Last Week’s Economic Headlines

  • Consumer prices have remained relatively stable through 2017, according to the Consumer Price Index. The price increase was driven primarily by an increase in housing and medical care costs. For the last month of the year, the CPI increased a marginal 0.1%. Over the year, the index rose 2.1%. Core prices, less food, and energy, increased 0.3% in December — the largest increase since last January. For 2017, core prices have increased 1.8%.
  • In yet another sign that price inflationary pressures are stagnant, the Producer Price Index for December fell 0.1% after advancing 0.4% in both October and November. This drop in prices is the first such decline since August 2016. Most of the decline is attributable to a 0.2% decline in the prices for services. Core prices (less food, energy, and trade services) edged up 0.1% in December.

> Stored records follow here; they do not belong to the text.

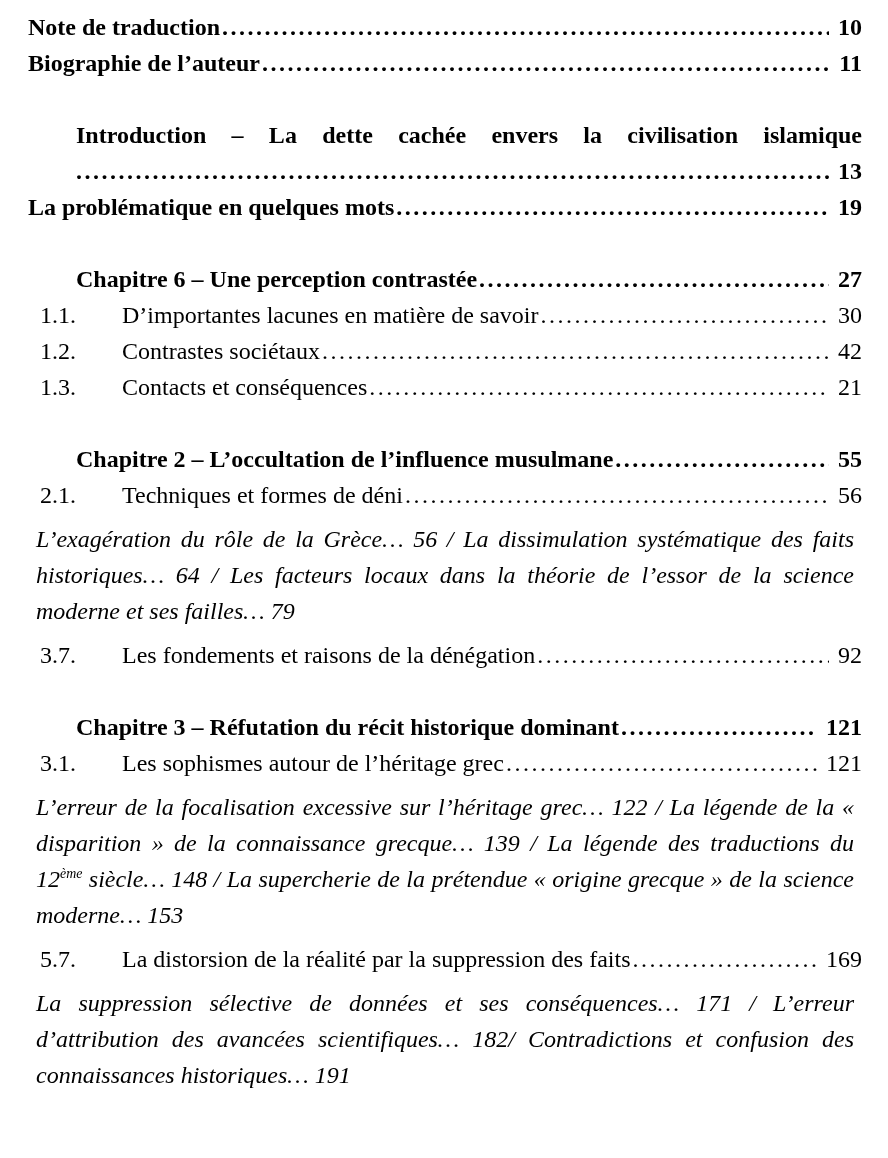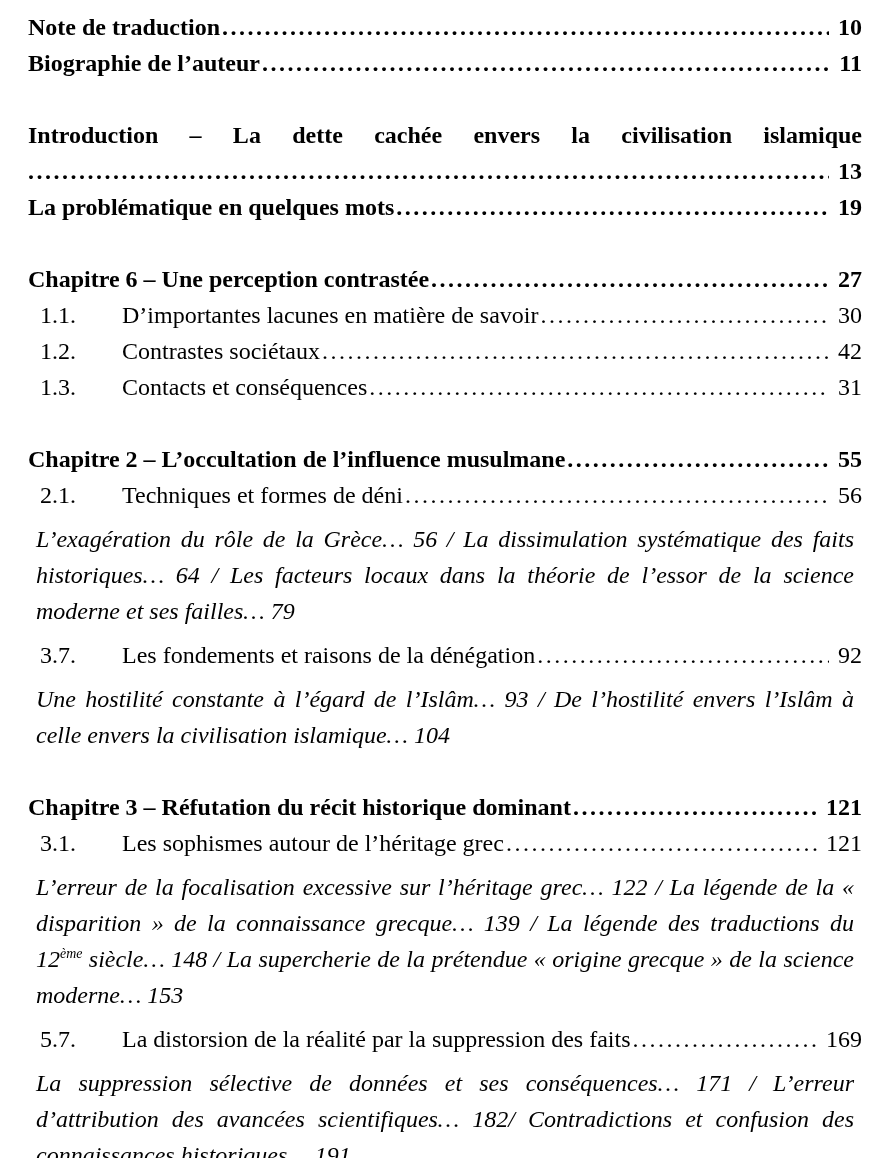"Introduction – La dette cachée" .gap { margin-left: none -> 48px }
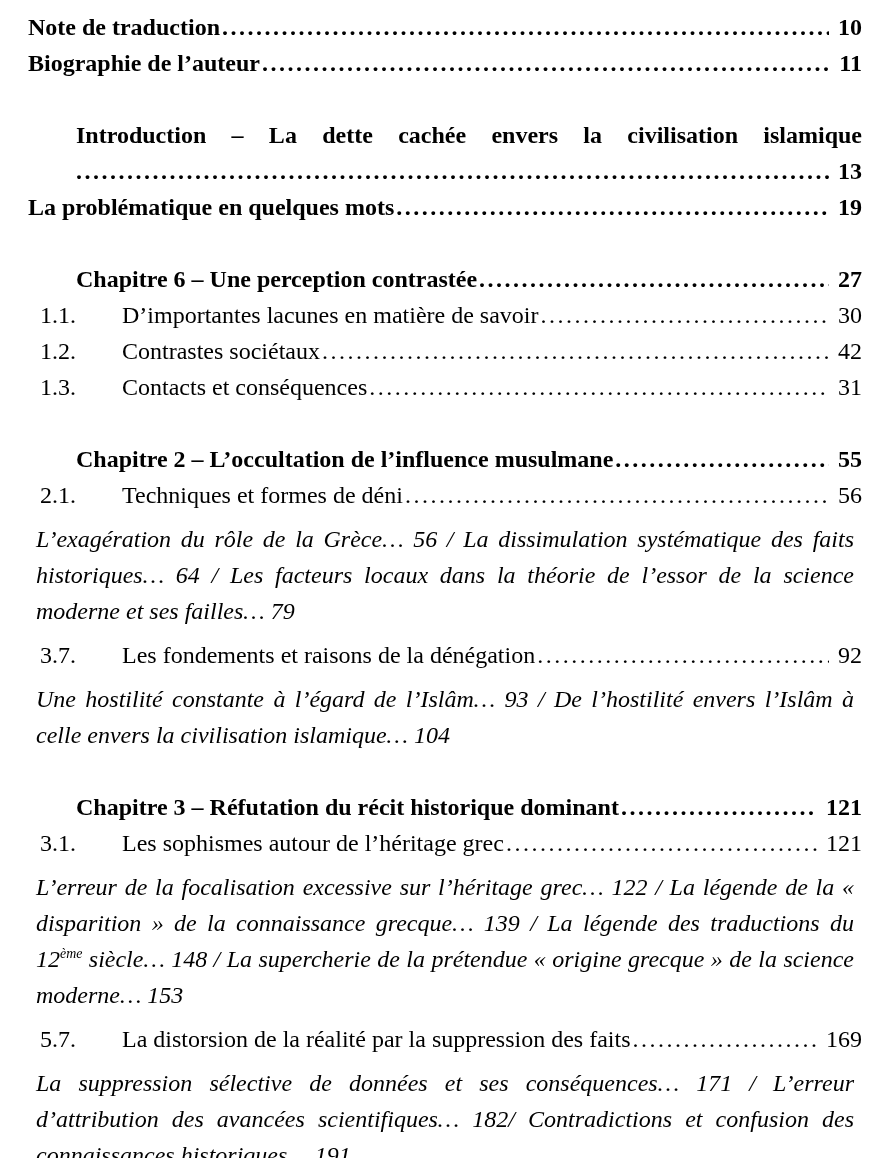"31" span.pg { text: 31 -> 21 }
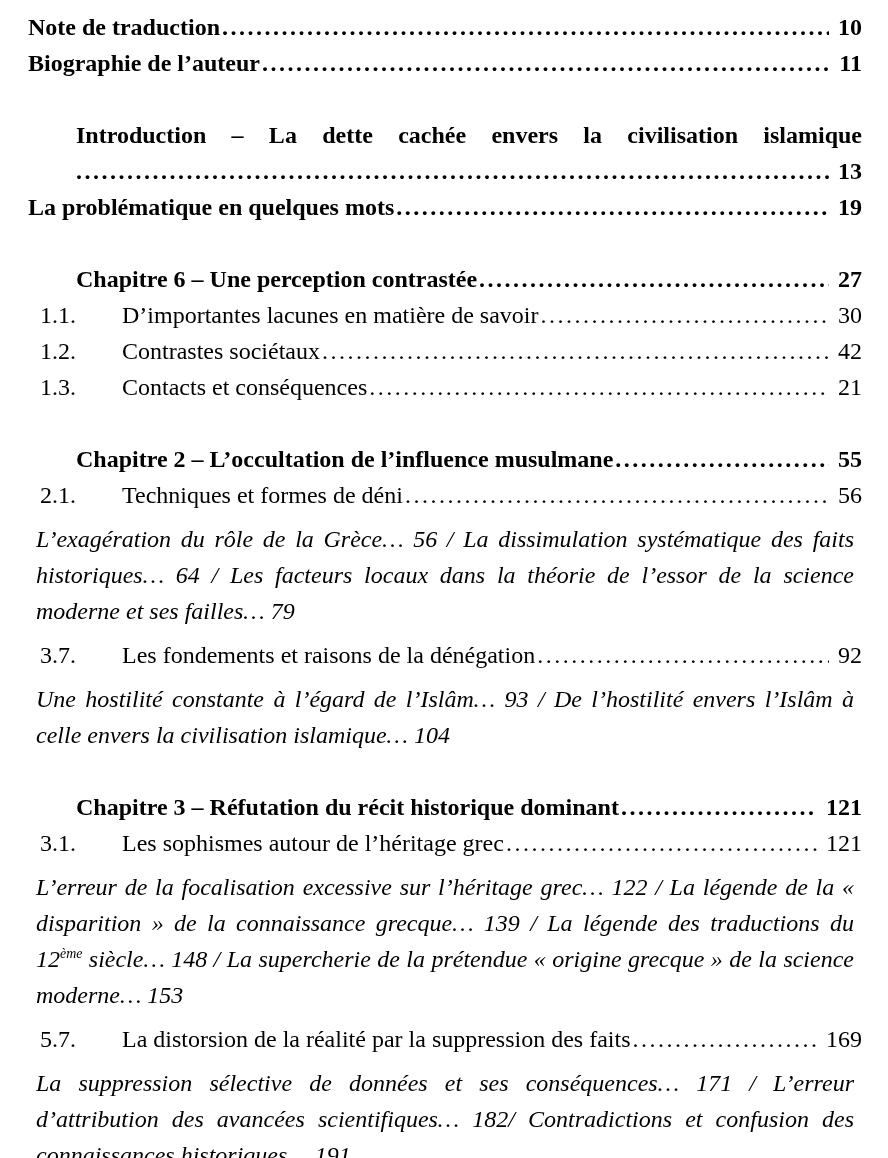"Une hostilité constante à l’égard" p.subtopics { html: <p>Une hostilité constante à l’égard de l’Islâm… 93 / De l’hostilité envers l’Islâm à celle envers la civilisation islamique… 104</p> -> none }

For the 12 months ended in December, the PPI rose 2.6% after advancing 1.7% in 2016. Core prices increased 2.3% in 2017, after climbing 1.8% the prior year.
  • With prices remaining consistent, it isn’t surprising that retail sales picked up in December, particularly during the holiday shopping season. Advance estimates of U.S. retail and food services sales for December 2017 increased 0.4% from the previous month, and 5.4% from December 2016. Total sales for 2017 were up 4.2%.
  • There were 5.9 million job openings on the last business day of November, according to the Job Openings and Labor Turnover report from the Bureau of Labor Statistics. There were 5.5 million hires and 5.2 million separations. The quits rate was 2.2%, while the rate of layoffs and discharges was 1.1%. Job openings increased in retail trade (+88,000), but decreased in other services (-64,000); transportation, warehousing, and utilities (-60,000); and real estate and rental and leasing (-39,000). Over the 12 months ended in November, hires totaled 64.6 million and separations totaled 62.4 million, yielding a net employment gain of 2.1 million.
  • The federal deficit was $23.2 billion in December. Over the first three months of fiscal 2018, the total deficit sits at $224.9 billion. For December, government receipts were $325.8 billion, while the government spent about $349 billion.
  • Prices for U.S. imports ticked up 0.1% in December, following an 0.8% rise the previous month. Higher fuel prices more than offset a decline in the price index for nonfuel prices in December. In contrast, U.S. export prices edged down 0.1% in December, after advancing 0.5% in November. Nevertheless, export prices rose 2.6% in 2017 following a 1.3% rise in 2016. The 2017 advance was the largest calendar-year increase since 2011 when the index rose 3.6%.
  • In the week ended January 6, initial claims for unemployment insurance was 261,000, an increase of 11,000 from the previous week’s level. The advance insured unemployment rate dipped to 1.3%. The advance number of those receiving unemployment insurance benefits during the week ended December 30 was 1,867,000, a decrease of 35,000 from the prior week’s level, which was revised down by 12,000. This is the lowest level for insured unemployment since December 29, 1973, when it was 1,805,000.

Eye on the Week Ahead

The holiday (Martin Luther King Jr. Day) week offers little in terms of economic reports. However, the latest report on new residential construction for December is out this week. Applications for building permits and housing completions were down in November, although housing starts were up. Frigid temperatures and some inclement weather may put a further damper on new home building in December.